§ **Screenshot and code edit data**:
►
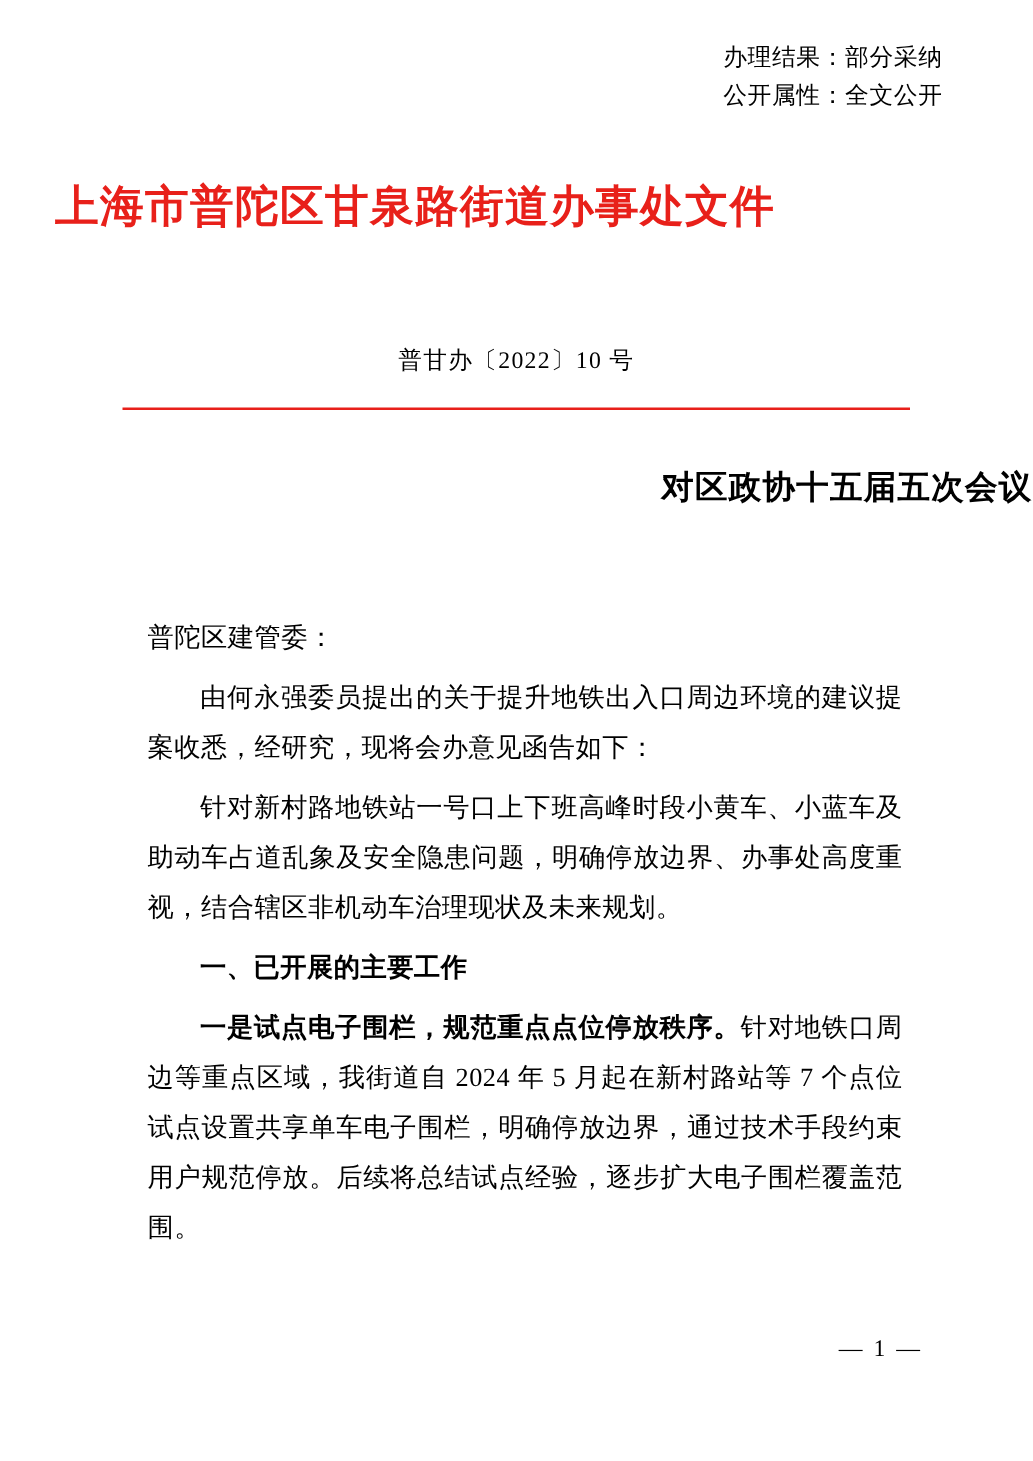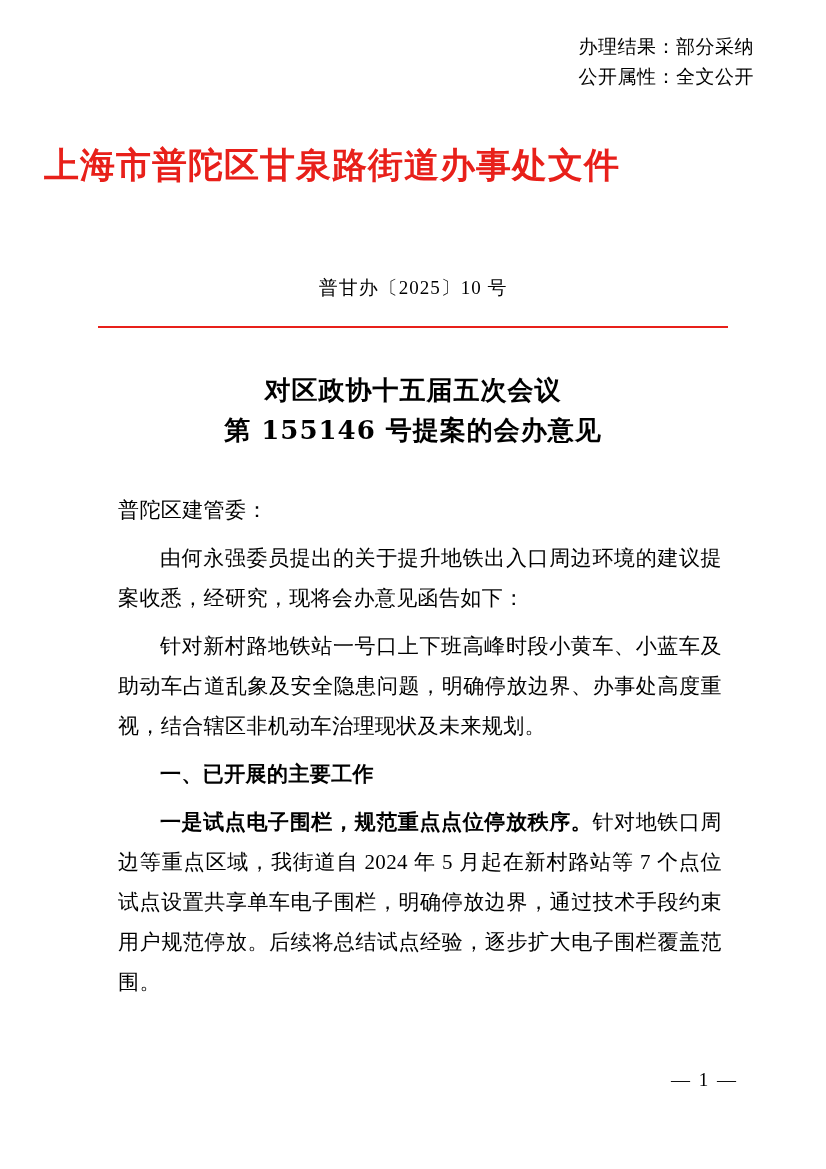--- a/index.html
+++ b/index.html
@@ -130,7 +130,7 @@
 
   <div class="doc-title">上海市普陀区甘泉路街道办事处文件</div>
 
-  <div class="doc-number">普甘办〔2025〕10 号</div>
+  <div class="doc-number">普甘办〔2022〕10 号</div>
 
   <div class="red-rule"></div>
 

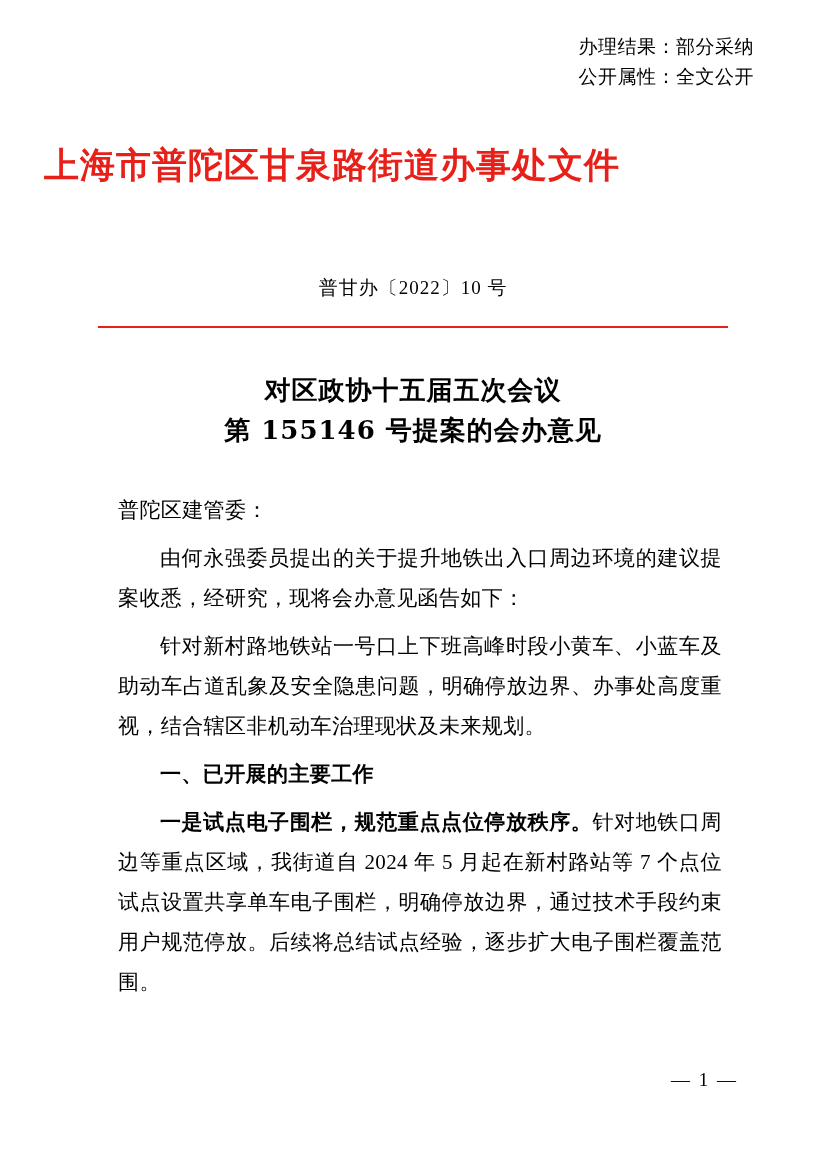--- a/index.html
+++ b/index.html
@@ -82,7 +82,7 @@
     top: 370px;
     left: 0;
     width: 826px;
-    text-align: center;
+    text-align: right;
     font-family: "DejaVu Serif", "Liberation Serif", serif;
     font-weight: bold;
     font-size: 26px;

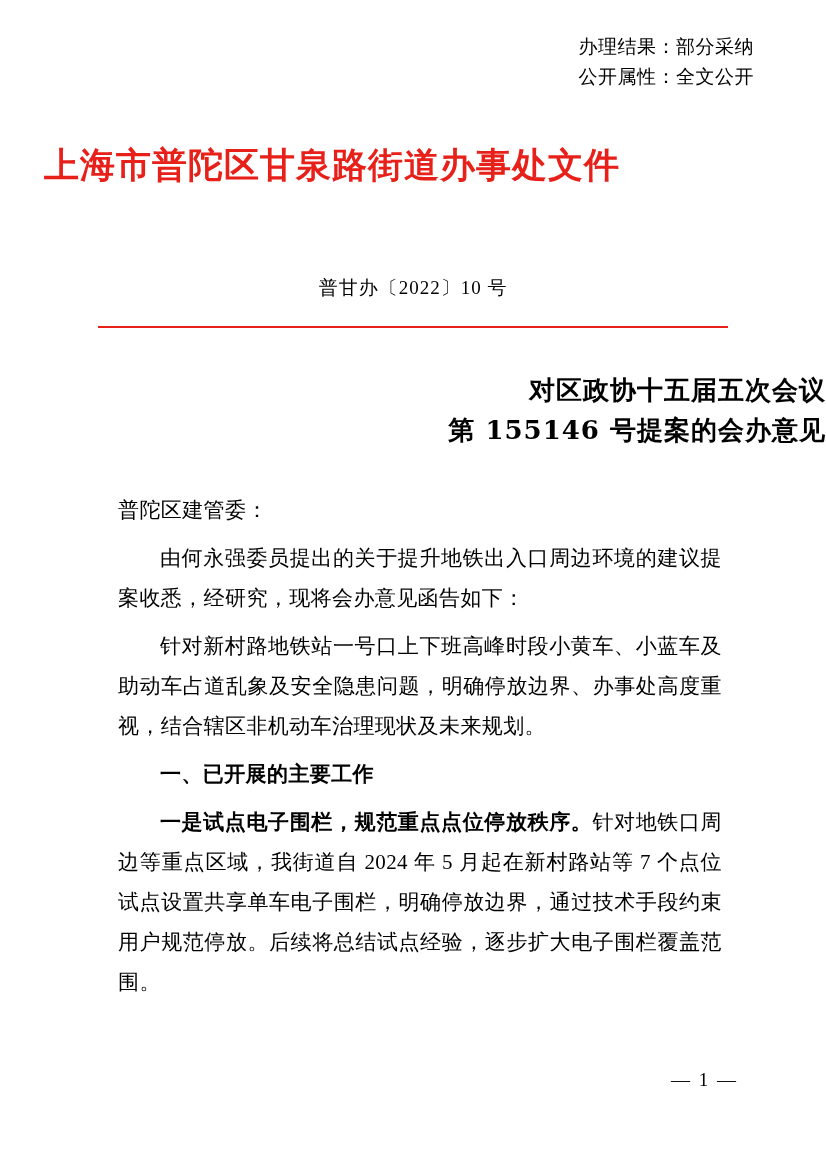--- a/index.html
+++ b/index.html
@@ -136,7 +136,6 @@
 
   <div class="subject">
     <div>对区政协十五届五次会议</div>
-    <div>第 155146 号提案的会办意见</div>
   </div>
 
   <div class="body-text">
◄
§ **Exercise brief**:
Lines holding "number": give how many there are in the entries above, and nothing more.

§ **Finished task**:
2